Linder’s sprawling creativity becomes quickly evident in this retrospective. Her slick work as a photographer is a logical extension of her graphic work in print, drawing and illustration. The show dedicates a room to documentation of her performance pieces inspired by artists Barbara Hepworth and Ithell Colquhoun, and a corner in the nearby church to a meditative installation: a huge pile of soft, floury salt under a window, like something you might stumble across in a dream, or perhaps the setting for an ancient ritual.
Some interventions are less thoughtful – the launch of a range of products from the ‘House of Helen’, including scented candles and pin badges on sale in the shop, feels gimmicky and deadening compared to the vitality on display elsewhere. The energy of Linder’s eye is most abundantly obvious in the catalogue, featuring page upon page of echoing shapes and textures, scrapbook-style, from her own work, Hitchcock stills and Greek goddesses, to a plethora of shells, flowers and bodies. Linder’s fascination with the female figure and dark stories of marginalised women adds a certain richness to her work, not immediately apparent from the early photomontage works for which she is best known.
In Helen’s room, Linder has placed sculptures from the ‘Lives of Women Dreaming’ series (2004) featuring neatly plaited hair in a cabinet with a Naum Gabo work from Ede’s collection. Enhancing the atmosphere of hushed intimacy, Linder has created a sound piece that should play through the small hatch that connected Jim and Helen’s bedrooms, an intriguing idea but not working when I visited.

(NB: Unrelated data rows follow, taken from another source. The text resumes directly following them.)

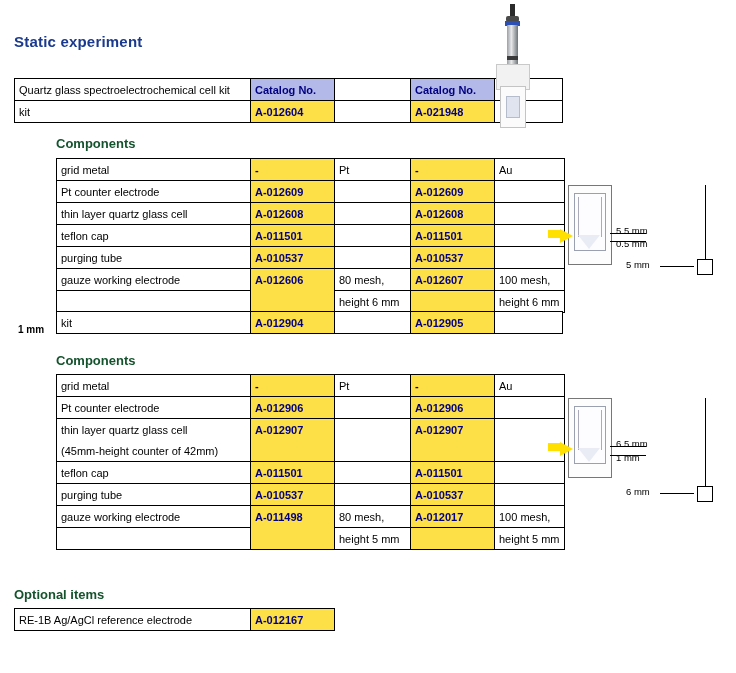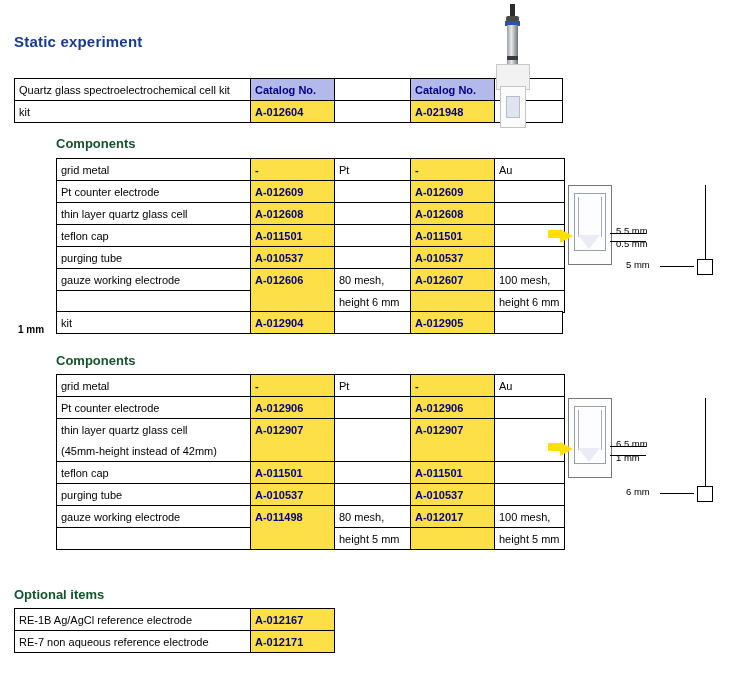"(45mm-height instead of 42mm)" td.plain { text: instead -> counter }
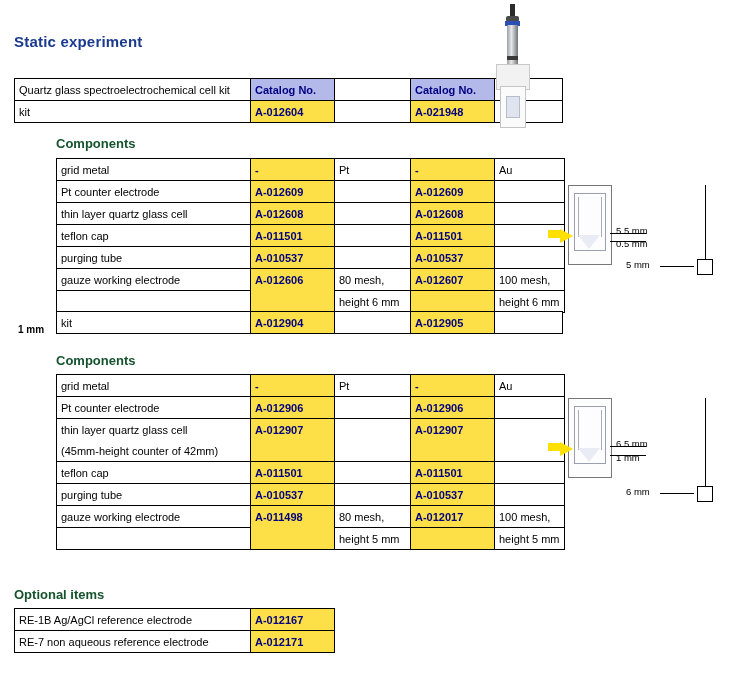"RE-7 non aqueous reference electrode" tr { html: <tr> <td>RE-7 non aqueous reference electrode</td> <td>A-012171</td> </tr> -> none }
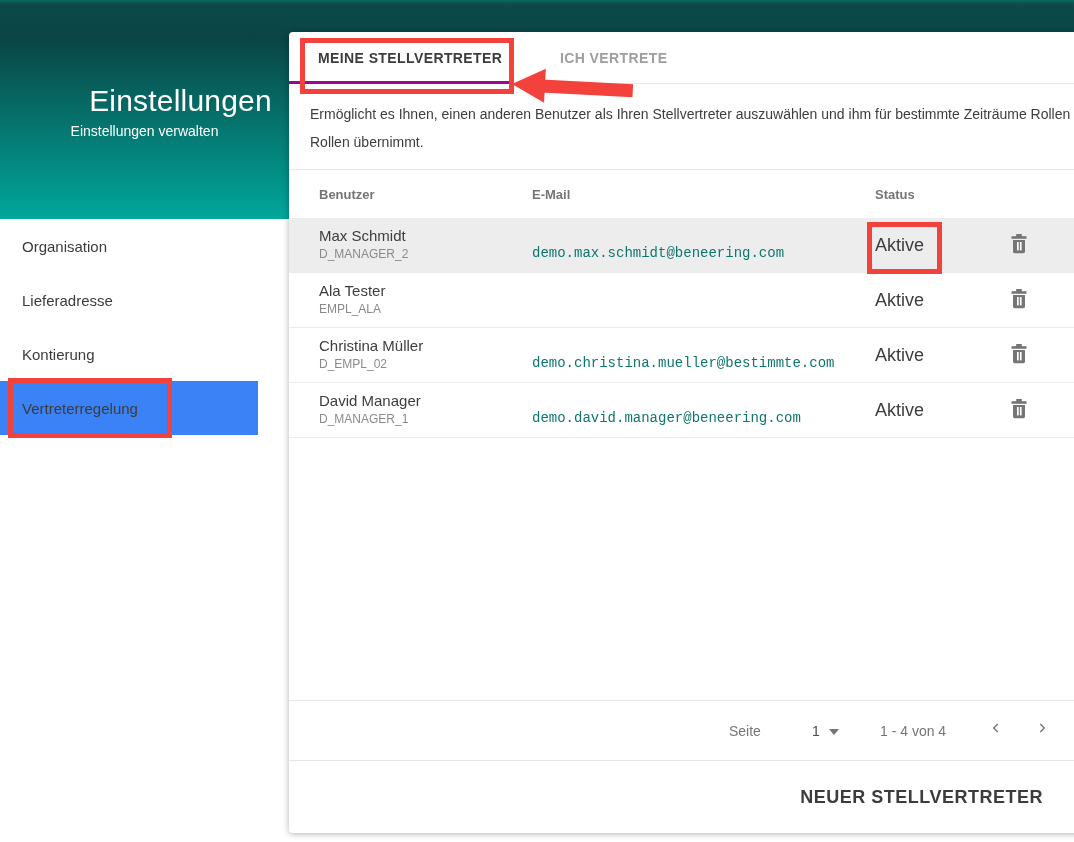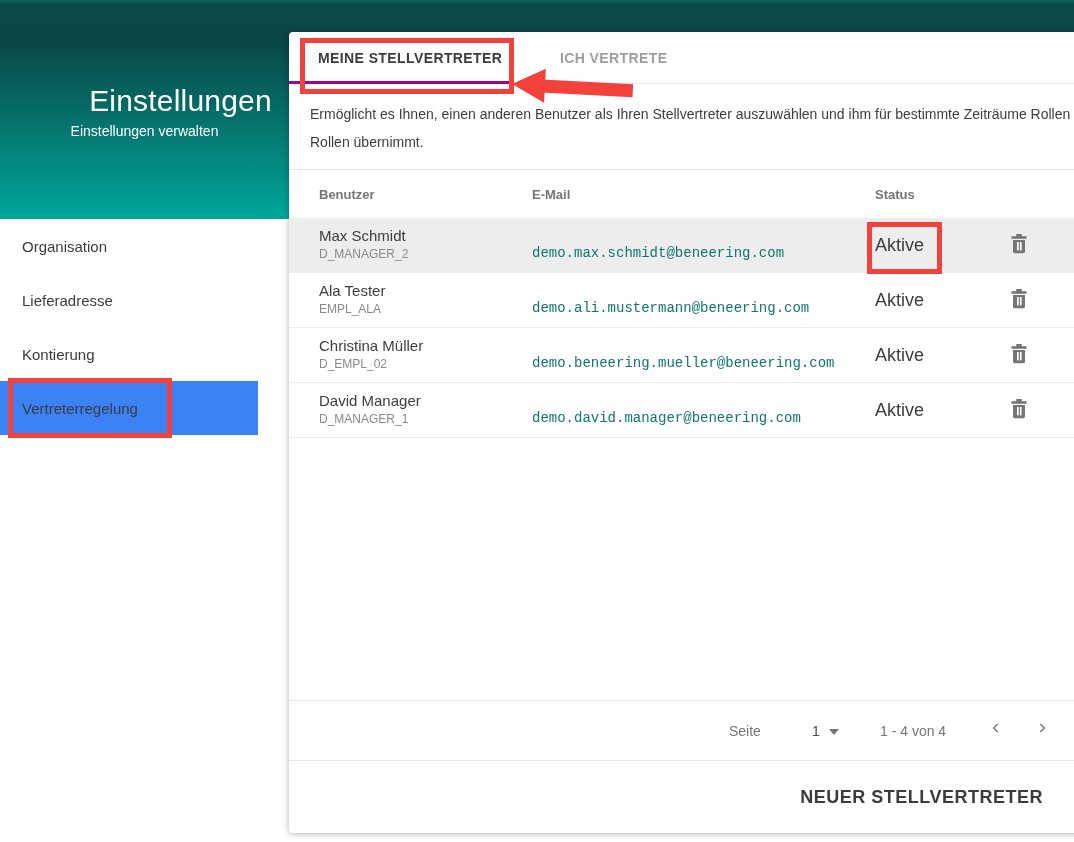"demo.ali.mustermann@beneering.com" span.cell-email { html: <span>demo.ali.mustermann@beneering.com</span> -> none }
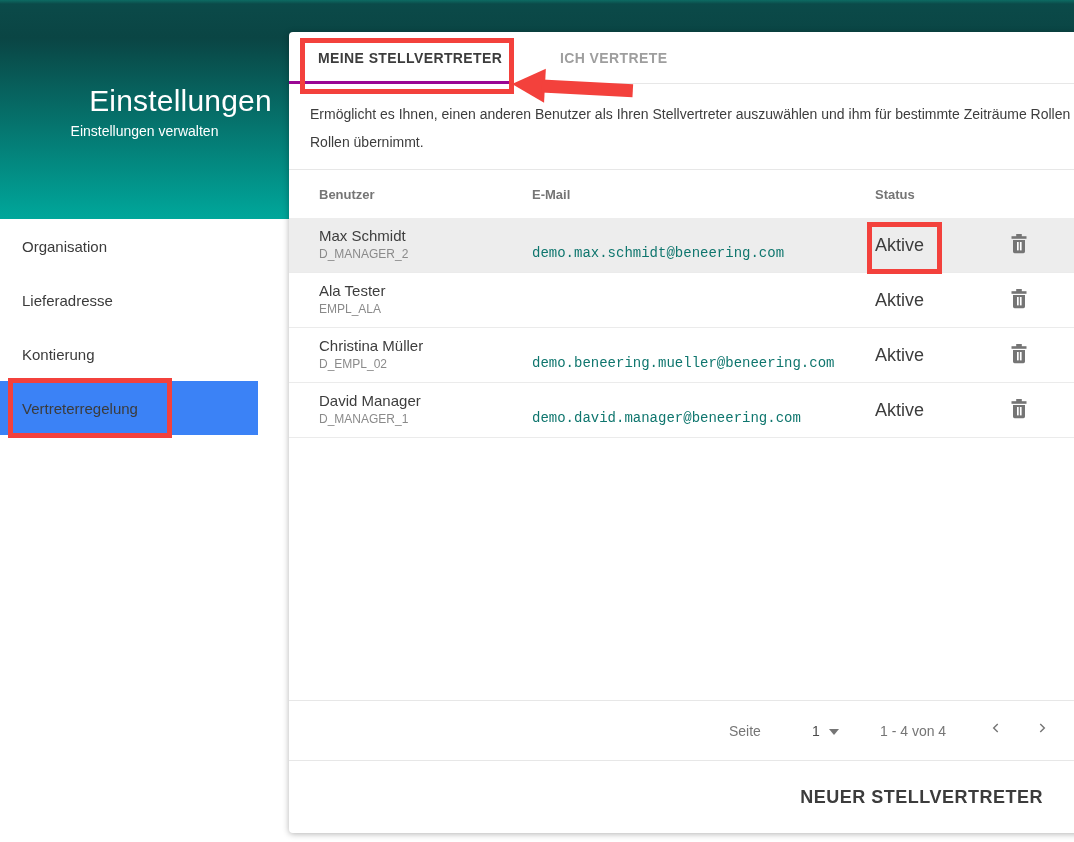"demo.beneering.mueller@beneering.com" span.cell-email { text: demo.beneering.mueller@beneering.com -> demo.christina.mueller@bestimmte.com }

The introduction of her classic photomontages in the house feels itself like a kind of montage, a jarring disturbance to the chalky, tactile Modernism of Kettle’s Yard. Elsewhere her interventions are more difficult to spot: Linder has re-created Jim’s pot pourri recipe, and subtly added her own glasswork made with Jochen Holz to the collection in one of the house’s most luminous corners. ‘I get excited about what’s not on display’ Linder says about the house, and in this show we see the depth of her excavating eye, which remains as sharp as her scalpel.